More blokey than boffinish, he wears his intelligence, comic ability and musical talents so lightly, in such a spirit of low-key, grinning affability, rather as if he were 45 going on 14, that it’s easy to underestimate what a rare old bird he actually is.
Everyone on stage in Coventry with him – the Manchester Camerata orchestra and the immaculately groomed conductor Anne Dudley – looks more presentable than he, scruffy as ever, does. Yet this is his brainchild – and it’s completely wonderful. The self-effacing Bailey may not care to blow his own trumpet but his endearingly daffy introduction to the art of orchestral noise is touched with genius.
You only have to look at other recent efforts to combine classical music with comedy – the painfully flat Monty Python oratorio ‘Not the Messiah’ or the fairly execrable Barry Humphries escapade ‘Last Night of the Poms’ – to measure this show’s success.
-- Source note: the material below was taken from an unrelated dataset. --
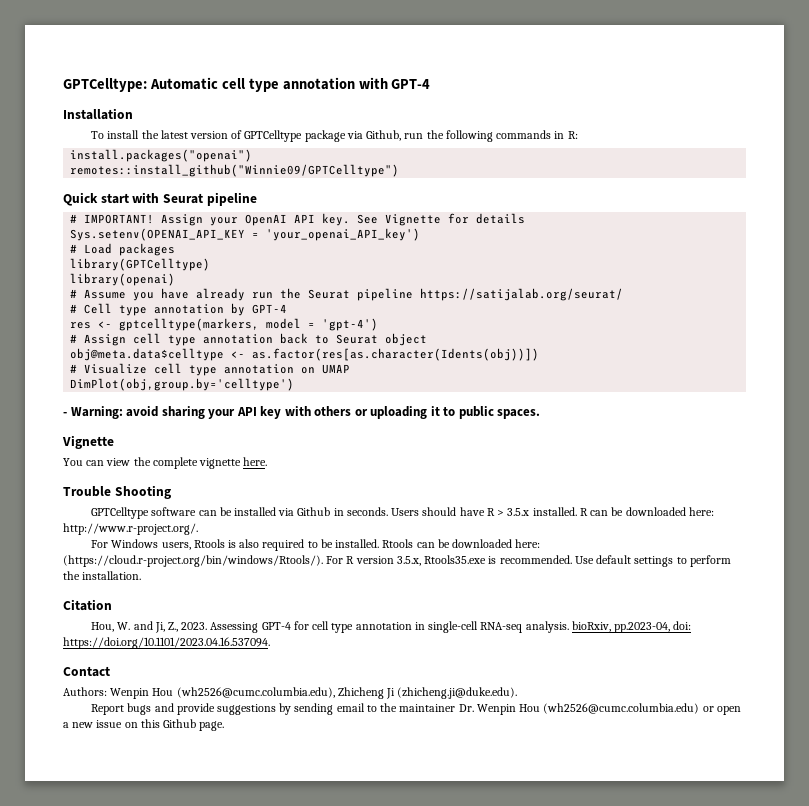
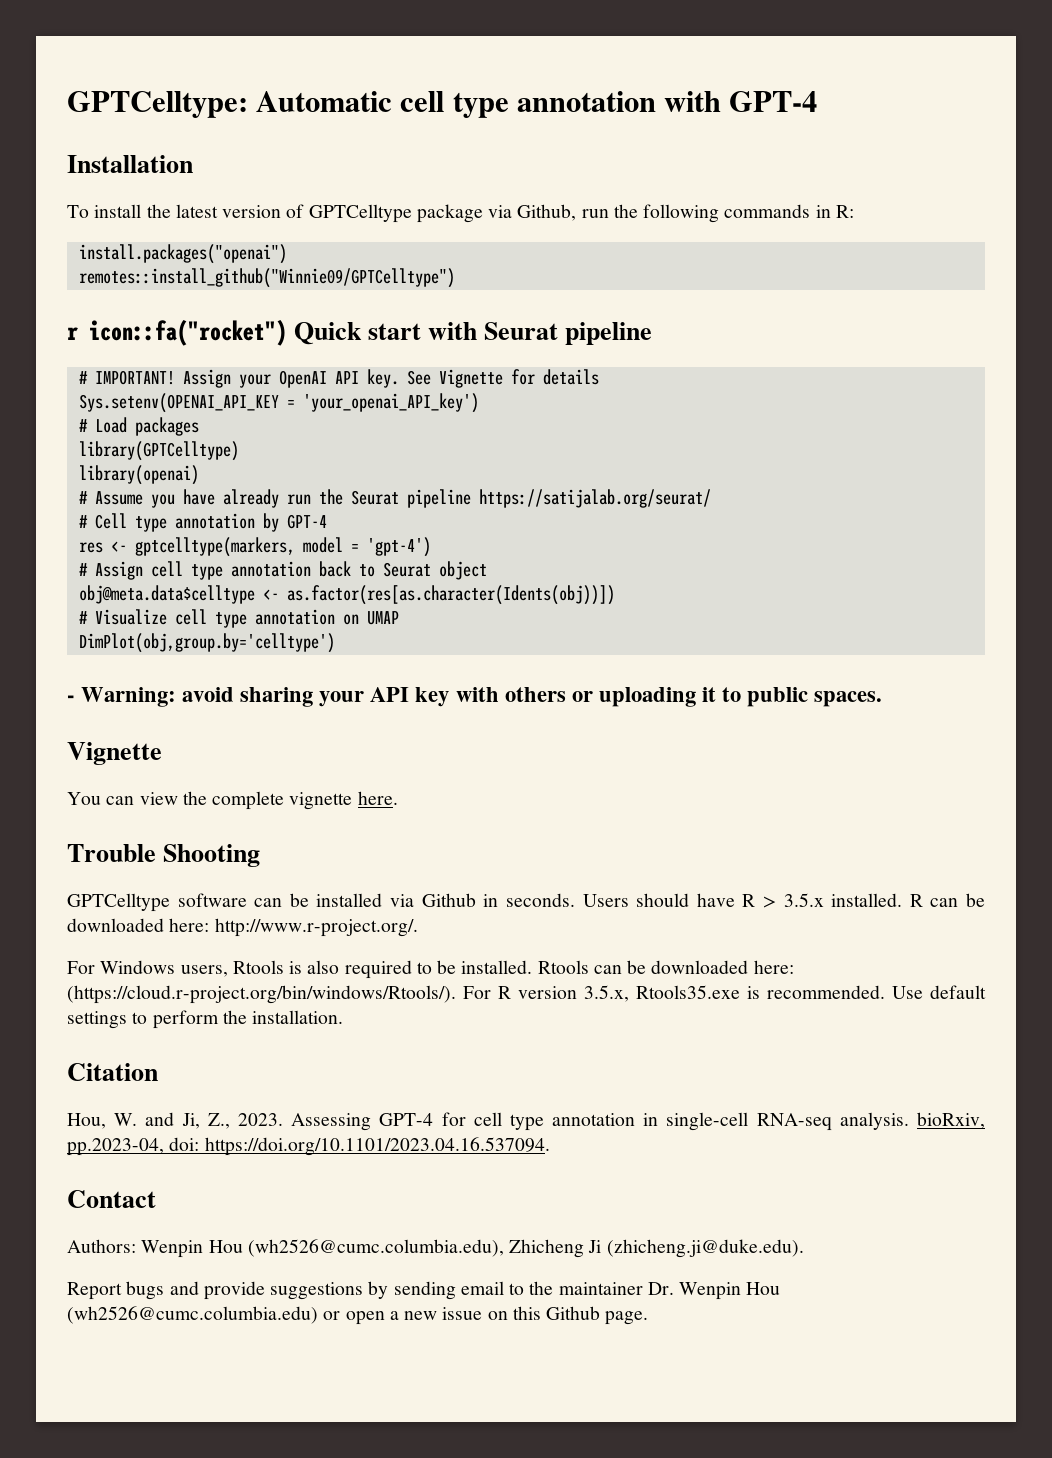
- Quick start with Seurat pipeline
+ r icon::fa("rocket") Quick start with Seurat pipeline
Building on his past synthesizer-based mash-ups, the evening is attuned both to the initiated, who will surely delight in the in-jokey games Bailey and co play with established classics, and to those who can’t tell a harp from a harpsichord.
Everything from Nokia ring-tones, the Emmerdale theme-tune, and the Bee Gees on the one hand to samples from Beethoven, Handel and Strauss on the other are harnessed to the service of this hallucinogenic musical-mystery tour. We hear pastiche symphonic homages to wasps, locusts and jelly-fish. The Match of the Day theme-tune is recast as a Jewish folk-song. The introduction to current affairs flagship Panorama gets played backwards, while other TV news oddities are played straight, for laughs. You marvel at how slick, sharp and well-timed the whole thing is – relying as it does on the parachuted participation of different orchestras.
The piece de resistance probably comes when the radiophonic nightmare of Doctor Who gets shuffled into a cheesy jazz-piano parody. But then there’s also Saint-Saens’ The Swan – manically performed on cow-bells. And that’s capped by Bailey indulging in a curtain-call battle with the entire orchestra to see who can have the last laugh and play the final note. To quibble, it wouldn’t hurt to make the pop-culture references more child-friendly but all in all this is a glorious achievement that forever keeps sweeping from the sublime to the ridiculous and back again.